## PROMPT
Copy out all the records, word for word.
<<<<
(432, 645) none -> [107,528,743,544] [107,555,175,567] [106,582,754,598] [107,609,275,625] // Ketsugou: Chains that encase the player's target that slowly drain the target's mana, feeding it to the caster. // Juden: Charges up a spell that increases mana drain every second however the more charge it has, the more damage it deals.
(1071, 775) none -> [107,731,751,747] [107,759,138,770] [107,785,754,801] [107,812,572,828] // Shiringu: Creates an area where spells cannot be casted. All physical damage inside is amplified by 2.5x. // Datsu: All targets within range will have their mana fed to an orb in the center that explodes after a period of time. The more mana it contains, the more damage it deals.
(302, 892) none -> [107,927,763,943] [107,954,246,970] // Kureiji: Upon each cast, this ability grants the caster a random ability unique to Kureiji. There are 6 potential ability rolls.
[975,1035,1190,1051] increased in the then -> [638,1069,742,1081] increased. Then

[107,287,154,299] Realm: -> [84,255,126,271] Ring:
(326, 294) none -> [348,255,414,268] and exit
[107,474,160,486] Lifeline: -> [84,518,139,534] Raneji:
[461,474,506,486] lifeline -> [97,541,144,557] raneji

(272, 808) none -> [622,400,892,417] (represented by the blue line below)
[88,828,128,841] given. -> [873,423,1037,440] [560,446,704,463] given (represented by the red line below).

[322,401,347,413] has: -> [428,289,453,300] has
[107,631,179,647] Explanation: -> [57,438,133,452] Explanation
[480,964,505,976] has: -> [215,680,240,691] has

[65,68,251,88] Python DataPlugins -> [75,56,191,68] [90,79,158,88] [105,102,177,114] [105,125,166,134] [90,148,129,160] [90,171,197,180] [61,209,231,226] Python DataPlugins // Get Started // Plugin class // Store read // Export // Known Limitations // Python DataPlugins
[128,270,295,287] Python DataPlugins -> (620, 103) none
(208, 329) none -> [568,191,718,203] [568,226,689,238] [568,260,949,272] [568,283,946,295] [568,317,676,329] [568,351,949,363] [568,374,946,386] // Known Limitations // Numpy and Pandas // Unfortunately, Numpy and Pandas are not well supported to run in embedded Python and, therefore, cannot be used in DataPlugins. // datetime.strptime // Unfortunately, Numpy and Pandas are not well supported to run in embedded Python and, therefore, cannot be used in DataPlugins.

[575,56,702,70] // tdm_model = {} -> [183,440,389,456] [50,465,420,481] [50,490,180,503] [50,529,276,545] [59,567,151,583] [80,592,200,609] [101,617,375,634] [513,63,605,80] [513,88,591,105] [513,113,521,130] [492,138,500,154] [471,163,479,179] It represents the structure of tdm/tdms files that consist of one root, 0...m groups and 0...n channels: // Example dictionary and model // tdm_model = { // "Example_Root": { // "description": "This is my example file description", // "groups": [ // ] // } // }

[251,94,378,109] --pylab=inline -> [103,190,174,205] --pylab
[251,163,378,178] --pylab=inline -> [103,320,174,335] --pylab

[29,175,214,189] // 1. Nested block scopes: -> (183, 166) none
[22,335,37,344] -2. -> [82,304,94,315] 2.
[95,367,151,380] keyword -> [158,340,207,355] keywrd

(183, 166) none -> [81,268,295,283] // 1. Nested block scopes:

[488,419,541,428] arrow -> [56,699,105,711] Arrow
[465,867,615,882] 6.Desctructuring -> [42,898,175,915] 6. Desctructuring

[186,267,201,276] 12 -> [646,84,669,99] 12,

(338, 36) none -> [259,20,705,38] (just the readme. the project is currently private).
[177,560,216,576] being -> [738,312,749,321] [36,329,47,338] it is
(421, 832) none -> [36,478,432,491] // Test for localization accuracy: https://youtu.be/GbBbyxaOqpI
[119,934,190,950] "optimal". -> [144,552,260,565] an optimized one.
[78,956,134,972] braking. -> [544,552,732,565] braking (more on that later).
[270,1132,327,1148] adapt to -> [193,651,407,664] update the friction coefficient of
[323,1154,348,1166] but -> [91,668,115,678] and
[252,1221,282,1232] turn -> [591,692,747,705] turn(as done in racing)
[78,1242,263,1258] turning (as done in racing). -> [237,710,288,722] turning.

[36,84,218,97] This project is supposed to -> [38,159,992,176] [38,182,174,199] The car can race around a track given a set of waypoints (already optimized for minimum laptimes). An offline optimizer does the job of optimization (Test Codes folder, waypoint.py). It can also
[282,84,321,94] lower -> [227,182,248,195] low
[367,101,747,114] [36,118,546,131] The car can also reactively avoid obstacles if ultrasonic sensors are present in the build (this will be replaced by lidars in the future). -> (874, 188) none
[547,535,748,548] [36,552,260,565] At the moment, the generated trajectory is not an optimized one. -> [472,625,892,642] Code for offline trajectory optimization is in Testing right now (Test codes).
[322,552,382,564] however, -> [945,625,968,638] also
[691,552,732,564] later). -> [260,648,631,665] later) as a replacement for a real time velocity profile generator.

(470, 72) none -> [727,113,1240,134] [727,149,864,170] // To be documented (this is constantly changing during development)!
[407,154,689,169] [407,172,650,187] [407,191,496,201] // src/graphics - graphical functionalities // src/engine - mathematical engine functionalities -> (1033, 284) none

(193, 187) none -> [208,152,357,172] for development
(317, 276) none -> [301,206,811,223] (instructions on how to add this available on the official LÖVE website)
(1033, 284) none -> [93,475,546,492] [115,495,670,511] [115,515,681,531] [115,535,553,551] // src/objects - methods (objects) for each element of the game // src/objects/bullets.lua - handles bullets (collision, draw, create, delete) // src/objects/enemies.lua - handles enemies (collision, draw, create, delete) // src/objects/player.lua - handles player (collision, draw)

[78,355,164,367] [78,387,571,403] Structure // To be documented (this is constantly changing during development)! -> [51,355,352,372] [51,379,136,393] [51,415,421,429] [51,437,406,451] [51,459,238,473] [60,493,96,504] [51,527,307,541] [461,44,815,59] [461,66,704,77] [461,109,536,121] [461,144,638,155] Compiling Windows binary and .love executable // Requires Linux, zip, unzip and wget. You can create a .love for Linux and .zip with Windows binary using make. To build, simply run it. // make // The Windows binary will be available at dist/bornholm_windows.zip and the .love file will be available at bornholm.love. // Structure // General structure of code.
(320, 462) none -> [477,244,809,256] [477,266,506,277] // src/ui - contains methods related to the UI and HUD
>>>>
## RESPONSE BOX
(432, 645) none -> [107,528,743,544] [107,555,175,567] [106,582,754,598] [107,609,275,625] // Ketsugou: Chains that encase the player's target that slowly drain the target's mana, feeding it to the caster. // Juden: Charges up a spell that increases mana drain every second however the more charge it has, the more damage it deals.
(1071, 775) none -> [107,731,751,747] [107,759,138,770] [107,785,754,801] [107,812,572,828] // Shiringu: Creates an area where spells cannot be casted. All physical damage inside is amplified by 2.5x. // Datsu: All targets within range will have their mana fed to an orb in the center that explodes after a period of time. The more mana it contains, the more damage it deals.
(302, 892) none -> [107,927,763,943] [107,954,246,970] // Kureiji: Upon each cast, this ability grants the caster a random ability unique to Kureiji. There are 6 potential ability rolls.
[975,1035,1190,1051] increased in the then -> [638,1069,742,1081] increased. Then

[107,287,154,299] Realm: -> [84,255,126,271] Ring:
(326, 294) none -> [348,255,414,268] and exit
[107,474,160,486] Lifeline: -> [84,518,139,534] Raneji:
[461,474,506,486] lifeline -> [97,541,144,557] raneji

(272, 808) none -> [622,400,892,417] (represented by the blue line below)
[88,828,128,841] given. -> [873,423,1037,440] [560,446,704,463] given (represented by the red line below).

[322,401,347,413] has: -> [428,289,453,300] has
[107,631,179,647] Explanation: -> [57,438,133,452] Explanation
[480,964,505,976] has: -> [215,680,240,691] has

[65,68,251,88] Python DataPlugins -> [75,56,191,68] [90,79,158,88] [105,102,177,114] [105,125,166,134] [90,148,129,160] [90,171,197,180] [61,209,231,226] Python DataPlugins // Get Started // Plugin class // Store read // Export // Known Limitations // Python DataPlugins
[128,270,295,287] Python DataPlugins -> (620, 103) none
(208, 329) none -> [568,191,718,203] [568,226,689,238] [568,260,949,272] [568,283,946,295] [568,317,676,329] [568,351,949,363] [568,374,946,386] // Known Limitations // Numpy and Pandas // Unfortunately, Numpy and Pandas are not well supported to run in embedded Python and, therefore, cannot be used in DataPlugins. // datetime.strptime // Unfortunately, Numpy and Pandas are not well supported to run in embedded Python and, therefore, cannot be used in DataPlugins.

[575,56,702,70] // tdm_model = {} -> [183,440,389,456] [50,465,420,481] [50,490,180,503] [50,529,276,545] [59,567,151,583] [80,592,200,609] [101,617,375,634] [513,63,605,80] [513,88,591,105] [513,113,521,130] [492,138,500,154] [471,163,479,179] It represents the structure of tdm/tdms files that consist of one root, 0...m groups and 0...n channels: // Example dictionary and model // tdm_model = { // "Example_Root": { // "description": "This is my example file description", // "groups": [ // ] // } // }

[251,94,378,109] --pylab=inline -> [103,190,174,205] --pylab
[251,163,378,178] --pylab=inline -> [103,320,174,335] --pylab

[29,175,214,189] // 1. Nested block scopes: -> (183, 166) none
[22,335,37,344] -2. -> [82,304,94,315] 2.
[95,367,151,380] keyword -> [158,340,207,355] keywrd

(183, 166) none -> [81,268,295,283] // 1. Nested block scopes:

[488,419,541,428] arrow -> [56,699,105,711] Arrow
[465,867,615,882] 6.Desctructuring -> [42,898,175,915] 6. Desctructuring

[186,267,201,276] 12 -> [646,84,669,99] 12,

(338, 36) none -> [259,20,705,38] (just the readme. the project is currently private).
[177,560,216,576] being -> [738,312,749,321] [36,329,47,338] it is
(421, 832) none -> [36,478,432,491] // Test for localization accuracy: https://youtu.be/GbBbyxaOqpI
[119,934,190,950] "optimal". -> [144,552,260,565] an optimized one.
[78,956,134,972] braking. -> [544,552,732,565] braking (more on that later).
[270,1132,327,1148] adapt to -> [193,651,407,664] update the friction coefficient of
[323,1154,348,1166] but -> [91,668,115,678] and
[252,1221,282,1232] turn -> [591,692,747,705] turn(as done in racing)
[78,1242,263,1258] turning (as done in racing). -> [237,710,288,722] turning.

[36,84,218,97] This project is supposed to -> [38,159,992,176] [38,182,174,199] The car can race around a track given a set of waypoints (already optimized for minimum laptimes). An offline optimizer does the job of optimization (Test Codes folder, waypoint.py). It can also
[282,84,321,94] lower -> [227,182,248,195] low
[367,101,747,114] [36,118,546,131] The car can also reactively avoid obstacles if ultrasonic sensors are present in the build (this will be replaced by lidars in the future). -> (874, 188) none
[547,535,748,548] [36,552,260,565] At the moment, the generated trajectory is not an optimized one. -> [472,625,892,642] Code for offline trajectory optimization is in Testing right now (Test codes).
[322,552,382,564] however, -> [945,625,968,638] also
[691,552,732,564] later). -> [260,648,631,665] later) as a replacement for a real time velocity profile generator.

(470, 72) none -> [727,113,1240,134] [727,149,864,170] // To be documented (this is constantly changing during development)!
[407,154,689,169] [407,172,650,187] [407,191,496,201] // src/graphics - graphical functionalities // src/engine - mathematical engine functionalities -> (1033, 284) none

(193, 187) none -> [208,152,357,172] for development
(317, 276) none -> [301,206,811,223] (instructions on how to add this available on the official LÖVE website)
(1033, 284) none -> [93,475,546,492] [115,495,670,511] [115,515,681,531] [115,535,553,551] // src/objects - methods (objects) for each element of the game // src/objects/bullets.lua - handles bullets (collision, draw, create, delete) // src/objects/enemies.lua - handles enemies (collision, draw, create, delete) // src/objects/player.lua - handles player (collision, draw)

[78,355,164,367] [78,387,571,403] Structure // To be documented (this is constantly changing during development)! -> [51,355,352,372] [51,379,136,393] [51,415,421,429] [51,437,406,451] [51,459,238,473] [60,493,96,504] [51,527,307,541] [461,44,815,59] [461,66,704,77] [461,109,536,121] [461,144,638,155] Compiling Windows binary and .love executable // Requires Linux, zip, unzip and wget. You can create a .love for Linux and .zip with Windows binary using make. To build, simply run it. // make // The Windows binary will be available at dist/bornholm_windows.zip and the .love file will be available at bornholm.love. // Structure // General structure of code.
(320, 462) none -> [477,244,809,256] [477,266,506,277] // src/ui - contains methods related to the UI and HUD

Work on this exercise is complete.